For me, publicly advocating for the legitimacy of statistics is best left to others. I am more interested in the day-to-day problems of survey implementation in the context of population health surveillance. From my perspective, the largest problem facing survey research is that the people we sample refuse to participate more often than they used to. For phone surveys, this trend is accelerating. Phone, mail and e-mail telemarketing has increased dramatically. Telemarketers often use practices that would be considered unethical or deceitful by the data collection standards practiced at RTI and advocated by AAPOR. The members of the public do not always distinguish between legitimate surveys and telemarketers. Consequently, many people are wary of being contacted by strangers and refuse to participate in public health surveillance research.
At the conference, I was unsurprised to learn that the rising cost and declining response rates of telephone and ABS surveys are not unique to RTI; the entire field is grappling with the same issues. An AAPOR task force produced a report on telephone spam blocking and its impact on survey research. Unfortunately, AAPOR specifically, and the field of survey research in general, has very little power to exert influence in a rapidly changing telecommunications environment.
Many in our field are looking for solutions to these problems.

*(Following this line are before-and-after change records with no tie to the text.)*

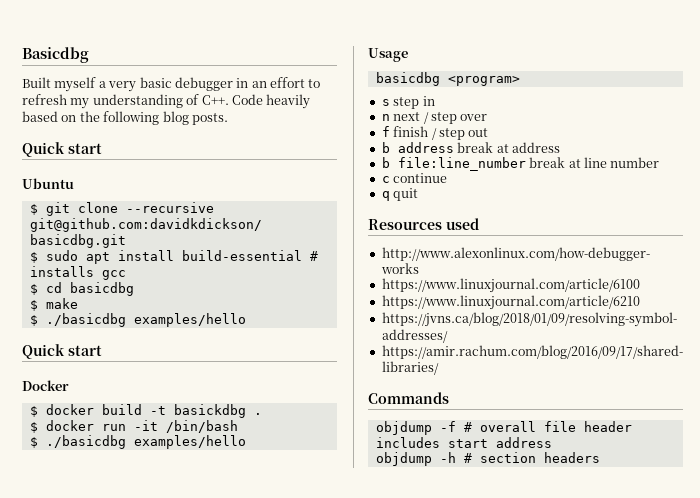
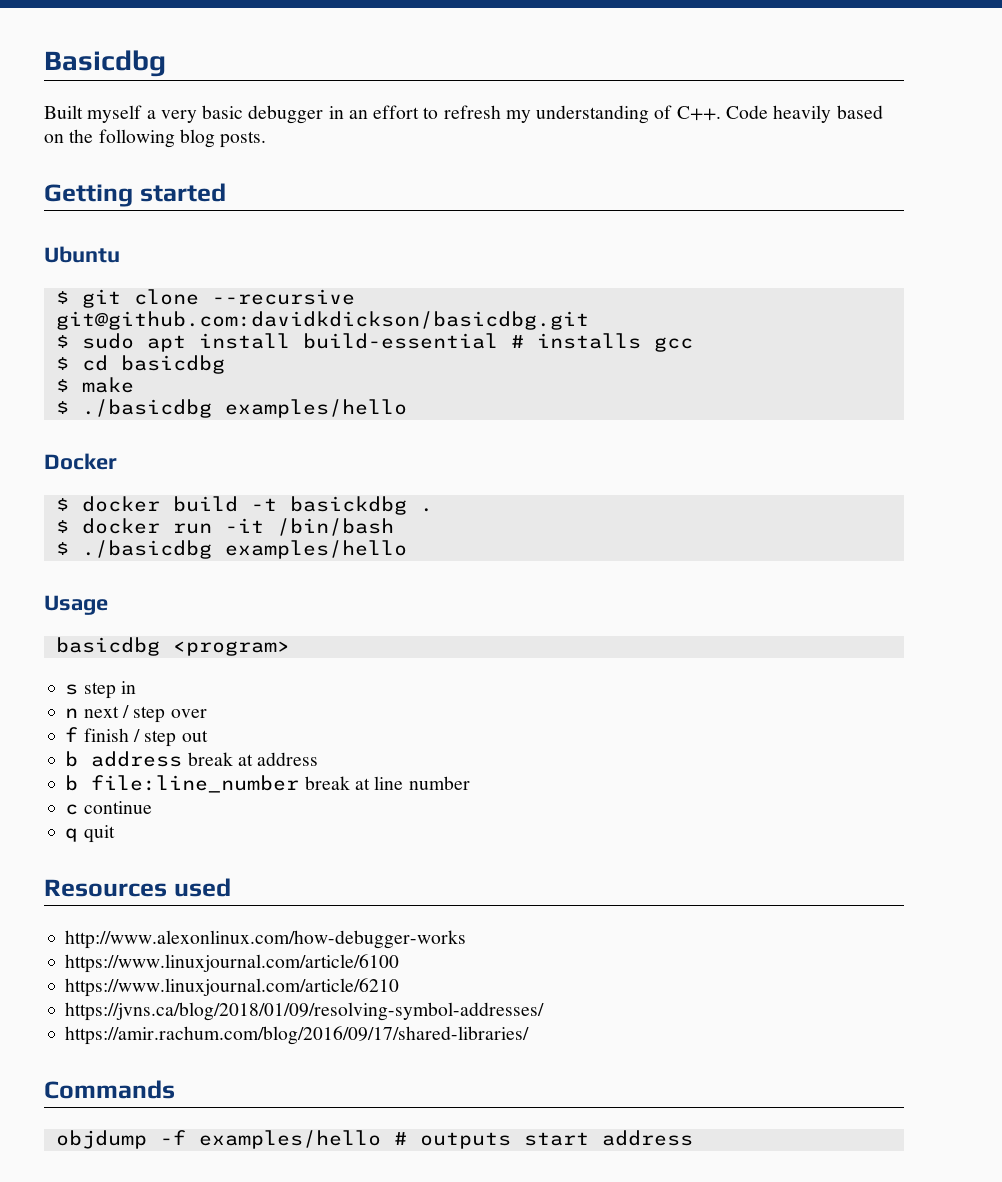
[22,142,102,157] Quick start -> [44,183,226,207] Getting started
[22,344,102,359] // Quick start -> (407, 408) none
[463,421,632,432] [375,437,552,448] [375,452,600,466] # overall file header includes start address // objdump -h # section headers -> [198,1130,693,1149] examples/hello # outputs start address

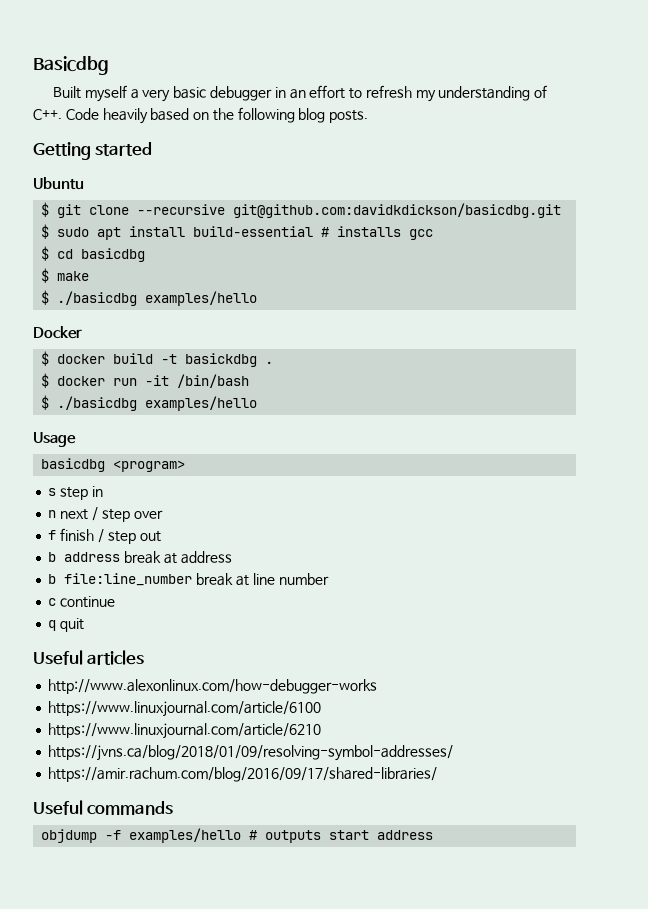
[44,878,231,897] Resources used -> [33,650,145,665] Useful articles
[44,1080,175,1099] Commands -> [33,800,174,815] Useful commands

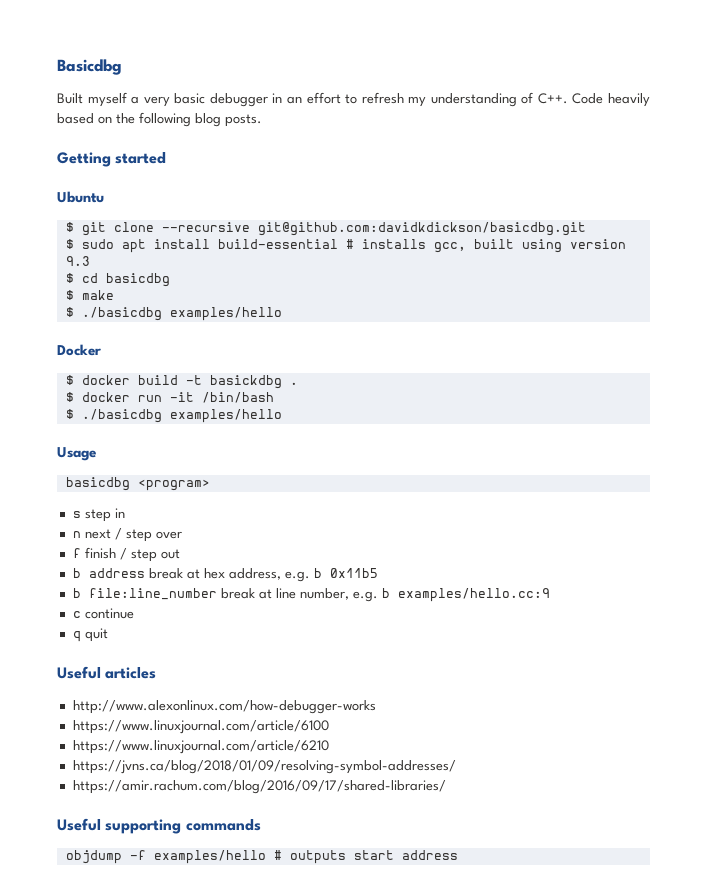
[409,229,434,240] gcc -> [433,239,626,253] [65,256,90,266] gcc, built using version 9.3
[180,551,232,564] address -> [203,568,378,582] hex address, e.g. b 0x11b5
[278,573,329,585] number -> [299,588,550,602] number, e.g. b examples/hello.cc:9
(83, 807) none -> [105,819,182,834] supporting

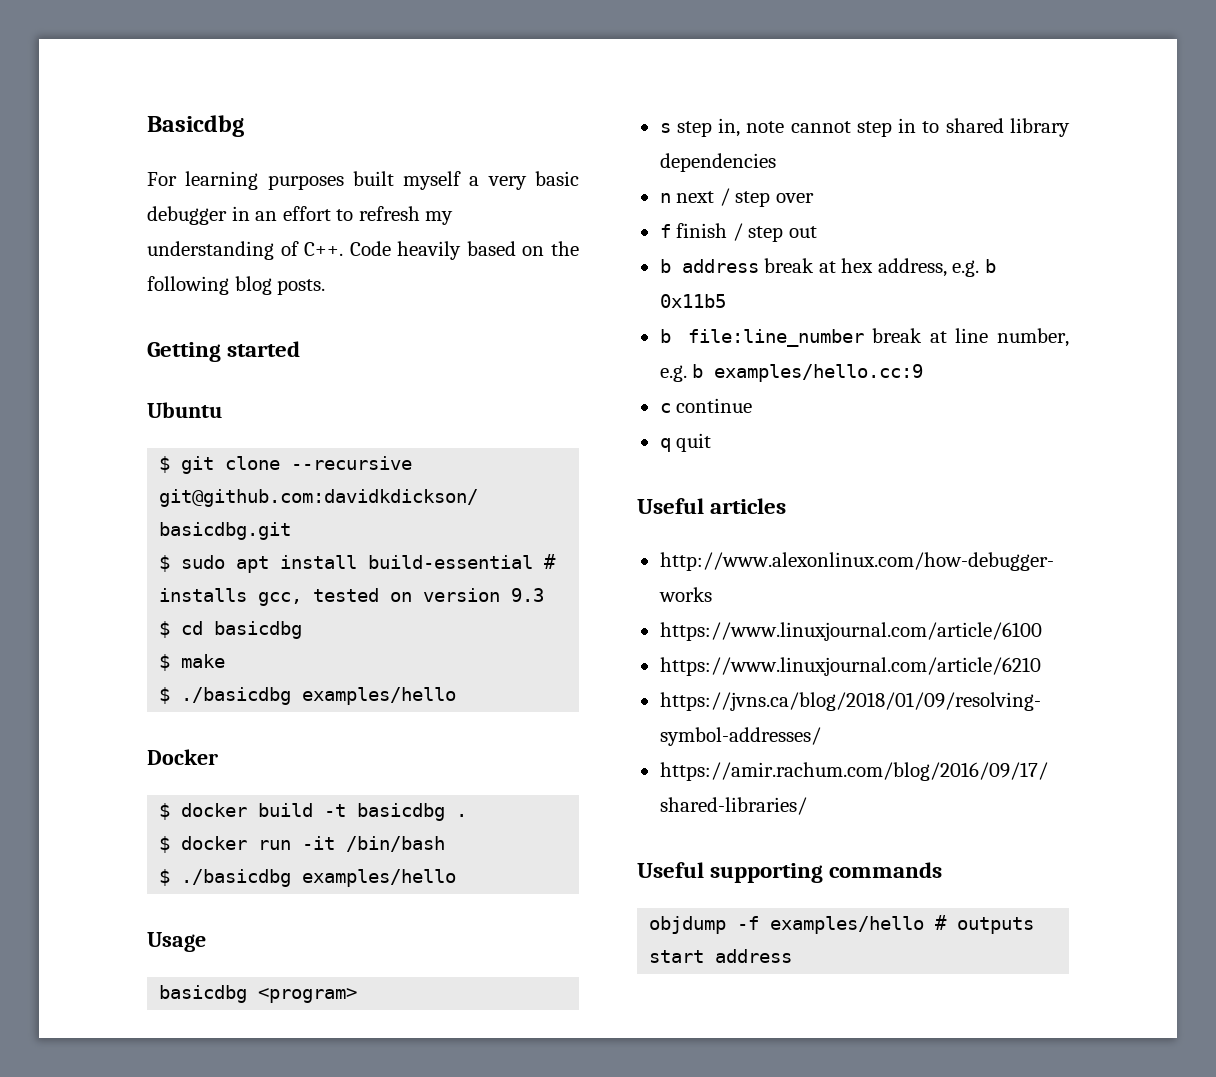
[57,93,83,104] Built -> [147,171,394,190] For learning purposes built
[473,239,562,253] built using -> [313,588,413,602] tested on
[209,375,282,389] basickdbg -> [357,803,446,821] basicdbg
[114,508,125,518] in -> [718,118,1070,137] [659,153,776,172] in, note cannot step in to shared library dependencies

There is a general trend to switch telephone surveys to some other method, such as ABS with a mail contact. Probability and nonprobability web panels are another alternative. I have been working on an emerging nonprobability sampling methodology called redirected inbound call sampling, or RICS, where callers who misdial idle toll-free numbers are redirected to a data collection system.
Another interesting topic this year was the use of nonprobability data. I learned about interesting advances in this nascent field, especially during a session dedicated to hybrid estimation with probability and nonprobability data. RTI’s Marcus Berzofsky described how he supplemented a probability sample with a sample from Twitter to get a hard-to-reach LGBTQ population. David Dutwin described an evaluation of different calibration methodology to reduce bias when combining data from a probability survey with a nonprobability web panel. Michael Yang and Andrew Mercer also presented on methodology for combining probability and nonprobability samples and evaluation of the quality of the estimates.
While there are other professional organizations for statisticians, AAPOR has the highest proportion of members that specialize in survey statistics and survey methodology. Having RTI researchers as active members of AAPOR for 60 years keeps RTI on the forefront of the newest innovations.
Predictions are difficult. But one prediction is bound to be true: survey statistics is changing rapidly, and the future will look different than the present. AAPOR conferences are the best place to get the first look at the future of survey statistics.